- WHAT THE TASK ASKS:
Could you restate the entries word for word, without the images?

- RECORDS SHOWN:
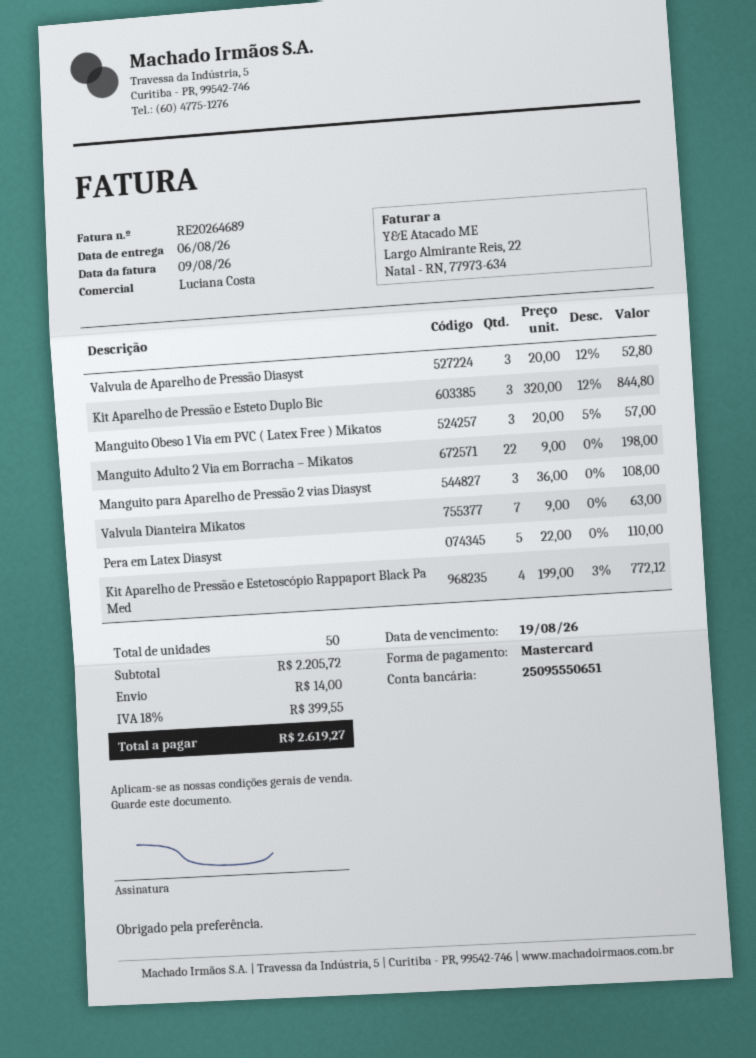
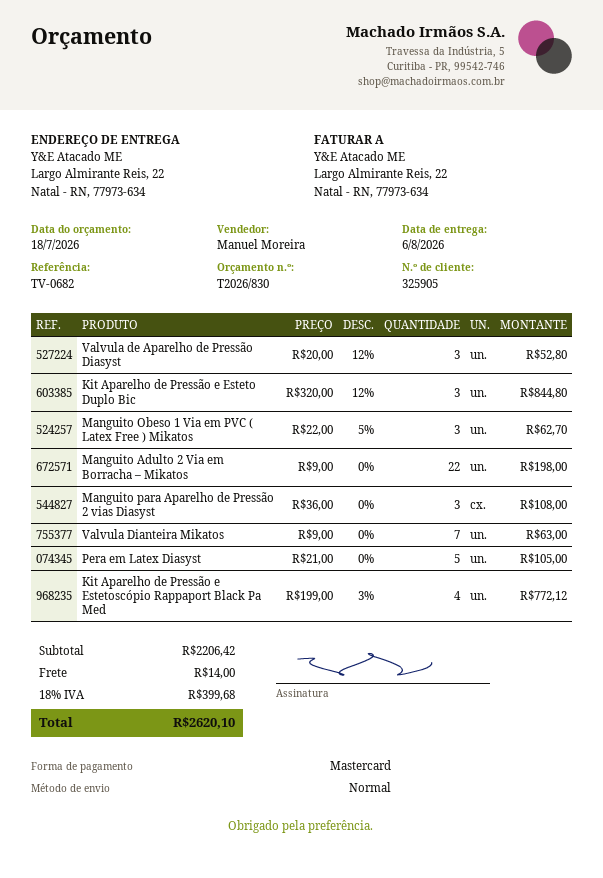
sales rep: Luciana Costa -> Manuel Moreira
Manguito Obeso 1 Via em PVC ( Latex Free ) Mikatos: 3 x 20.00 - 5% = 57.00 -> 3 x 22.00 - 5% = 62.70
Pera em Latex Diasyst: 5 x 22.00 = 110.00 -> 5 x 21.00 = 105.00
subtotal: 2205.72 -> 2206.42
tax: 18% = 399.55 -> 18% = 399.68
total: 2619.27 -> 2620.10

- PROBLEM SOLUTION:
sales rep: Luciana Costa -> Manuel Moreira
Manguito Obeso 1 Via em PVC ( Latex Free ) Mikatos: 3 x 20.00 - 5% = 57.00 -> 3 x 22.00 - 5% = 62.70
Pera em Latex Diasyst: 5 x 22.00 = 110.00 -> 5 x 21.00 = 105.00
subtotal: 2205.72 -> 2206.42
tax: 18% = 399.55 -> 18% = 399.68
total: 2619.27 -> 2620.10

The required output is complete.